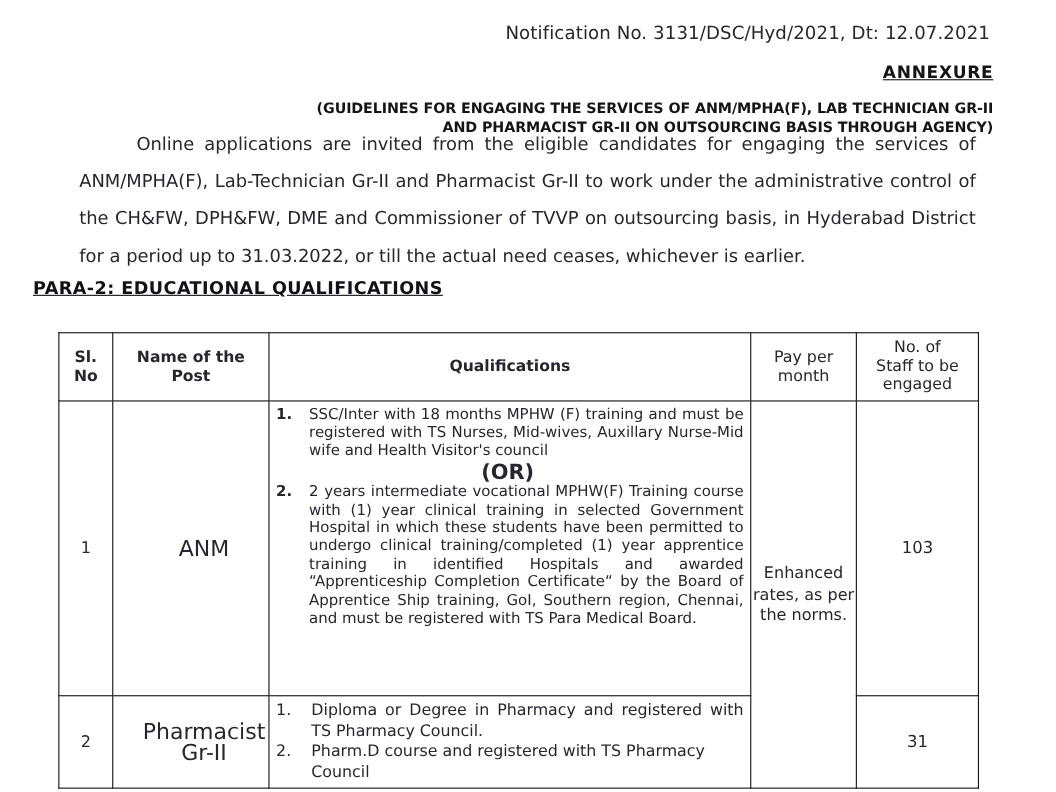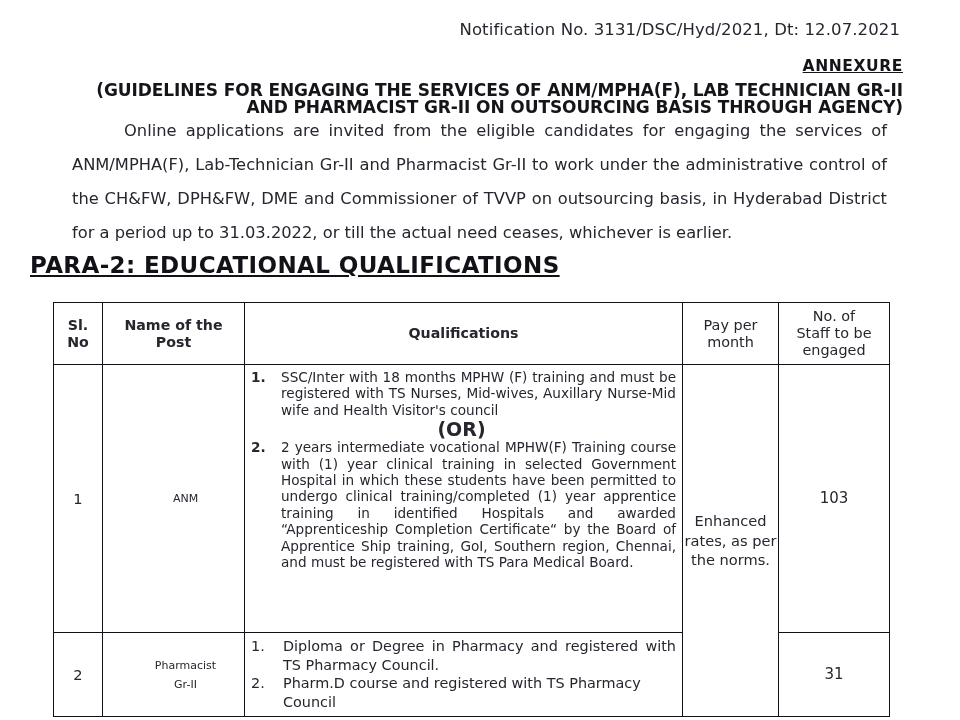--- a/index.html
+++ b/index.html
@@ -55,8 +55,8 @@
     color: #141419;
   }
   .guidelines {
-    margin-top: 6px;
-    font-size: 17px;
+    margin-top: 16px;
+    font-size: 13px;
     font-weight: bold;
     line-height: 16.5px;
     letter-spacing: -0.1px;

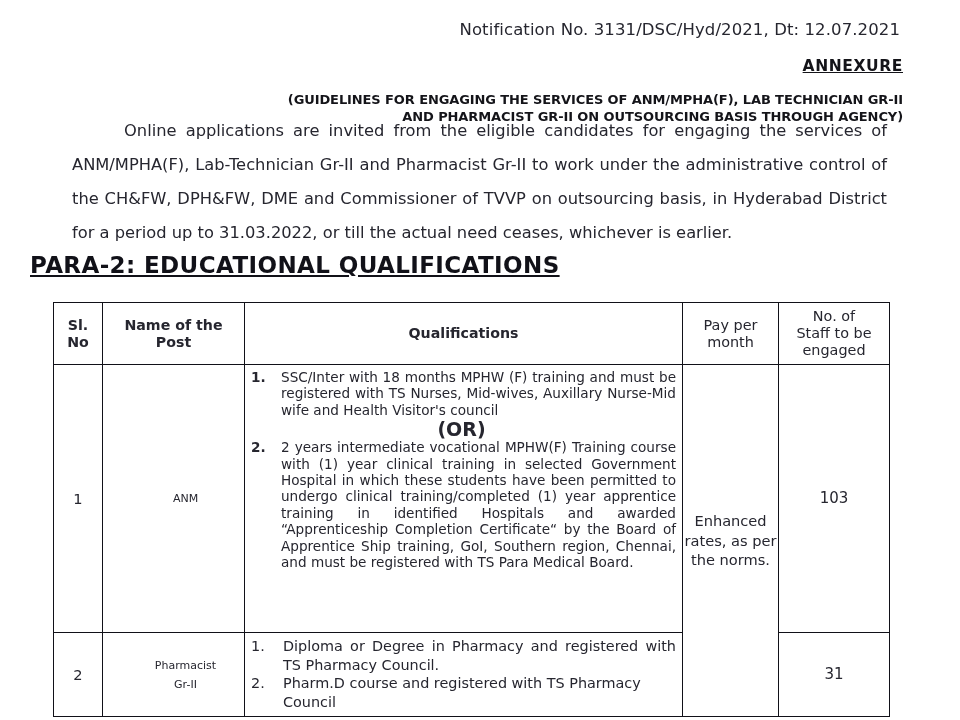--- a/index.html
+++ b/index.html
@@ -82,7 +82,7 @@
     position: absolute;
     left: 30px;
     top: 252px;
-    font-size: 23px;
+    font-size: 16px;
     font-weight: bold;
     text-decoration: underline;
     letter-spacing: 0.4px;

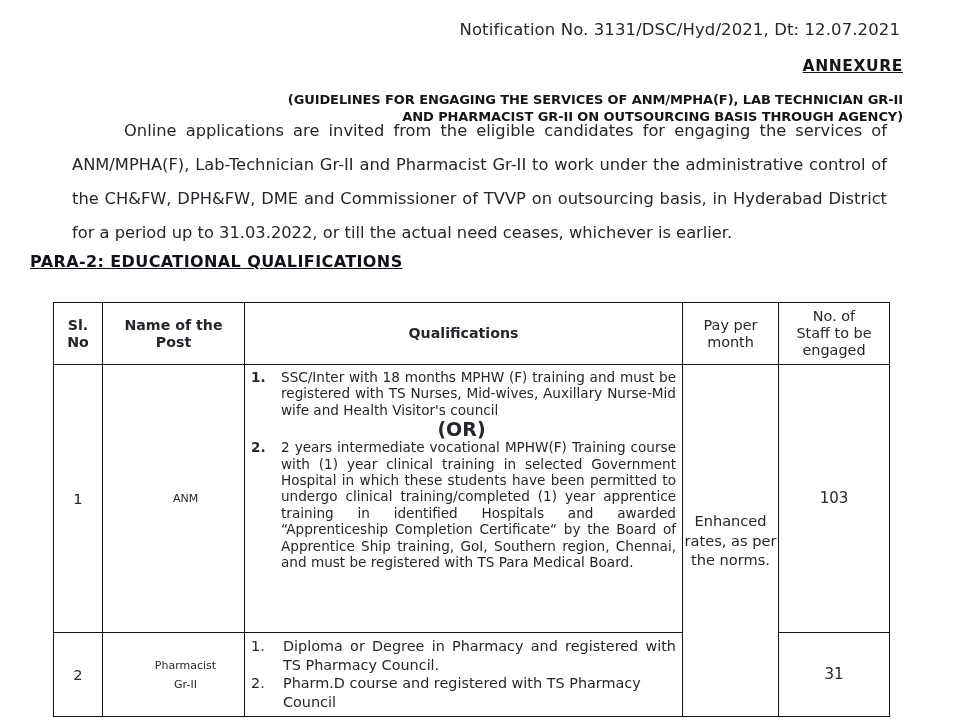--- a/index.html
+++ b/index.html
@@ -128,7 +128,7 @@
     font-size: 14.6px;
     line-height: 19px;
   }
-  td.c-post { font-size: 11px; padding-left: 24px; }
+  td.c-post { font-size: 20px; padding-left: 24px; }
   td.c-staff { font-size: 15px; }
   td.c-pay { font-size: 14.6px; line-height: 19.5px; }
.....
What to work on: Nothing but the lines from the first line of the listing above to the line containing "-82,7 +82,7 @@" should appear in the answer, each one exact and with no pictures.

Task solution:
--- a/index.html
+++ b/index.html
@@ -55,8 +55,8 @@
     color: #141419;
   }
   .guidelines {
-    margin-top: 6px;
-    font-size: 17px;
+    margin-top: 16px;
+    font-size: 13px;
     font-weight: bold;
     line-height: 16.5px;
     letter-spacing: -0.1px;

--- a/index.html
+++ b/index.html
@@ -82,7 +82,7 @@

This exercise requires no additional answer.